He was born on 24 April 1831, the third son and sixth child of Commander William Henry Nares, a British naval officer, and Elizabeth Rebecca Gould, at Llansenseld, near Abergavenny in Monmouthshire. He was baptised at the church of St Bridget, Llansanffraid on 22 May.[1] He married Mary Grant, the eldest daughter of a Portsmouth banker, on 22 June 1858. They had four sons and six daughters.[1] His two youngest sons, George Edward Nares (lieutenant, d. 1905) and John Dodd Nares (vice-admiral, d. 1957) entered the Royal Navy.
He was educated at the Royal Naval School in New Cross, and in 1845 joined the Royal Navy aboard Canopus, an old battleship captured from the French.[2] Following a posting to Havannah on the Australian station in 1848 during which he served as both midshipman and mate, he returned in 1851 and passed his lieutenant's exam in 1852.[1]

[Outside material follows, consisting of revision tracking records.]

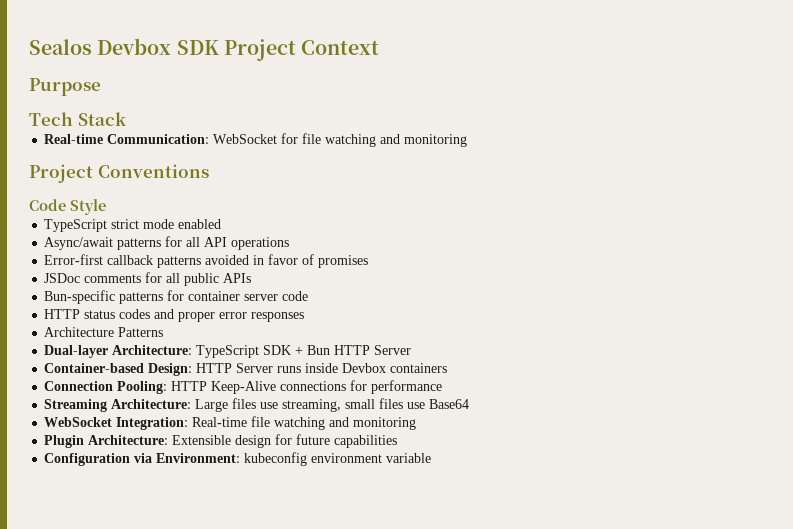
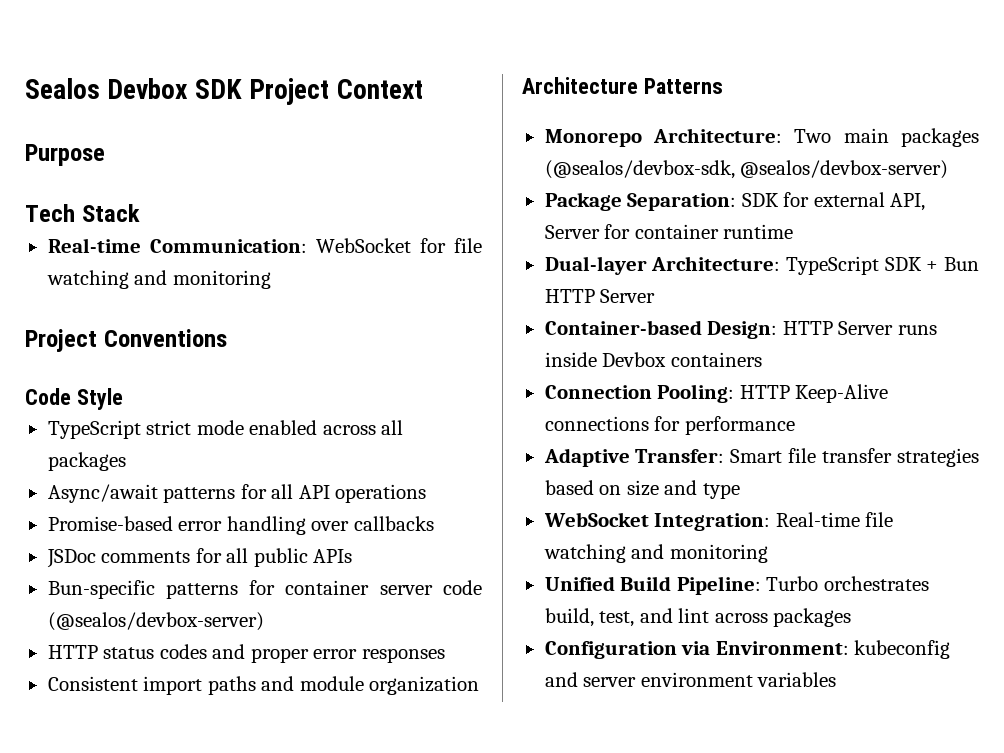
- TypeScript strict mode enabled
+ TypeScript strict mode enabled across all packages
- Error-first callback patterns avoided in favor of promises
+ Promise-based error handling over callbacks
- Bun-specific patterns for container server code
+ Bun-specific patterns for container server code (@sealos/devbox-server)
+ Consistent import paths and module organization
  Architecture Patterns
+ Monorepo Architecture: Two main packages (@sealos/devbox-sdk, @sealos/devbox-server)
+ Package Separation: SDK for external API, Server for container runtime
- Streaming Architecture: Large files use streaming, small files use Base64
+ Adaptive Transfer: Smart file transfer strategies based on size and type
- Plugin Architecture: Extensible design for future capabilities
+ Unified Build Pipeline: Turbo orchestrates build, test, and lint across packages
- Configuration via Environment: kubeconfig environment variable
+ Configuration via Environment: kubeconfig and server environment variables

While returning to England in Havannah in 1851, Nares had met Commander George Henry Richards, a future Hydrographer of the Navy, who had suggested he apply to Sir Edward Belcher for a place on his search for Sir John Franklin. Nares was accepted as the second mate of Resolute, and thus gained valuable early experience of the Arctic during the 1852-1854 expedition.[1]
In 1854 Nares received his promotion to lieutenant and specialised as a gunnery officer. He joined the new battleship Conqueror in 1854, including service in the Mediterranean during the Crimean War.[1] During this time he was loaned to the Aetna-class ironclad floating battery Glatton under the command of Captain Arthur Cumming.[3] Glatton arrived in the Black Sea too late to see action.
He served as a lieutenant in charge of training cadets in Illustrious, and from 1859, in her successor, Britannia. During this time he wrote the best-selling book The Naval Cadet's Guide, which was also republished under the title Seamanship, and was regarded as the best manual of its day.[1] He was promoted to commander in 1862 and took command of the training ship Boscawen in September 1863.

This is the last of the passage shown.